Overall, the statewide dropout rate went up to nearly 22 percent.
Among Latino students, the numbers are worse. They inched up to about 27 percent and among African-Americans, almost 37 percent.
The outgoing superintendent of public schools partially blames the $21 billion in state funding cuts over three years for the rise.
"We have seen the largest disinvestment in public education we've seen in generations. Clearly, that's not helping us address the dropout rate," said Jack O'Connell, the California state superintendent of public instruction.
High school senior Eddie George thought about dropping out at one time because of the pressure to do well, but he says classes were also too boring.
"They don't have a lot of equipment at school, not a lot of sports going on," said George. "They focus more on your education."
But the mayor of California's largest city says budget cuts aren't the only factor contributing to the dismal numbers. He points the finger at the powerful teachers union.
At an education forum, Los Angeles Mayor Antonio Villaraigosa, who once worked for the teachers union, said some California schools have become "dropout factories" for minorities and called union leadership an "unwavering roadblock" to reform that could help turn the dropout rate around.
"They are the most powerful defenders of a status quo that's not working for our kids," said Villaraigosa.

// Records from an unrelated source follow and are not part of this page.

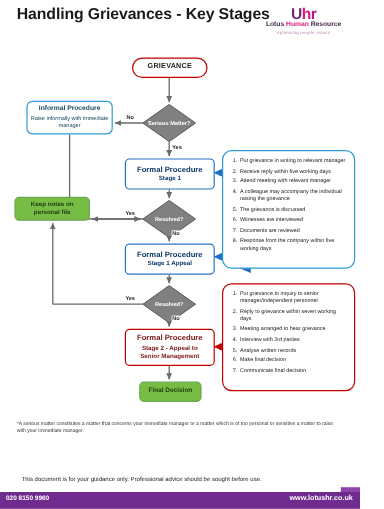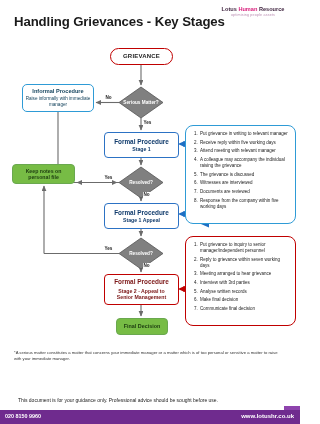--- a/index.html
+++ b/index.html
@@ -25,7 +25,7 @@
   .page-title {
     position: absolute;
     left: 14px;
-    top: 14px;
+    top: 4px;
     font-size: 13.2px;
     font-weight: bold;
     color: #1a1a1a;

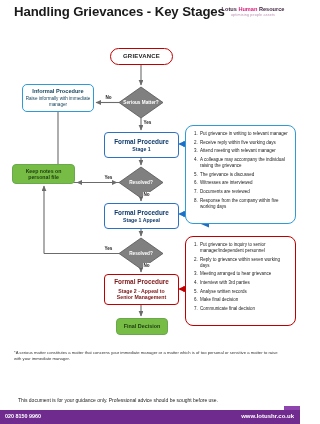--- a/index.html
+++ b/index.html
@@ -318,6 +318,9 @@
   <div class="page-title">Handling Grievances - Key Stages</div>
 
   <div class="logo">
+    <div class="logo-mark">
+      <span class="u">U</span><span class="h">h</span><span class="r">r</span>
+    </div>
     <div class="logo-name">
       <span class="w1">Lotus </span><span class="w2">Human </span><span class="w3">Resource</span>
     </div>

The teachers union fired back.
"You've got to stop doing this finger-pointing, this blame game," said David Sanchez, Calif. Teachers Association president. "Let's start talking about real solutions to solving and working together to provide the best possible education for our children."
The dropout report also noted the graduation rate went up to slightly more than 70 percent.
With thousands of kids opting to get a GED or moving out of state, that decreases the total number of students, making it possible for both the graduation and dropout rates to increase.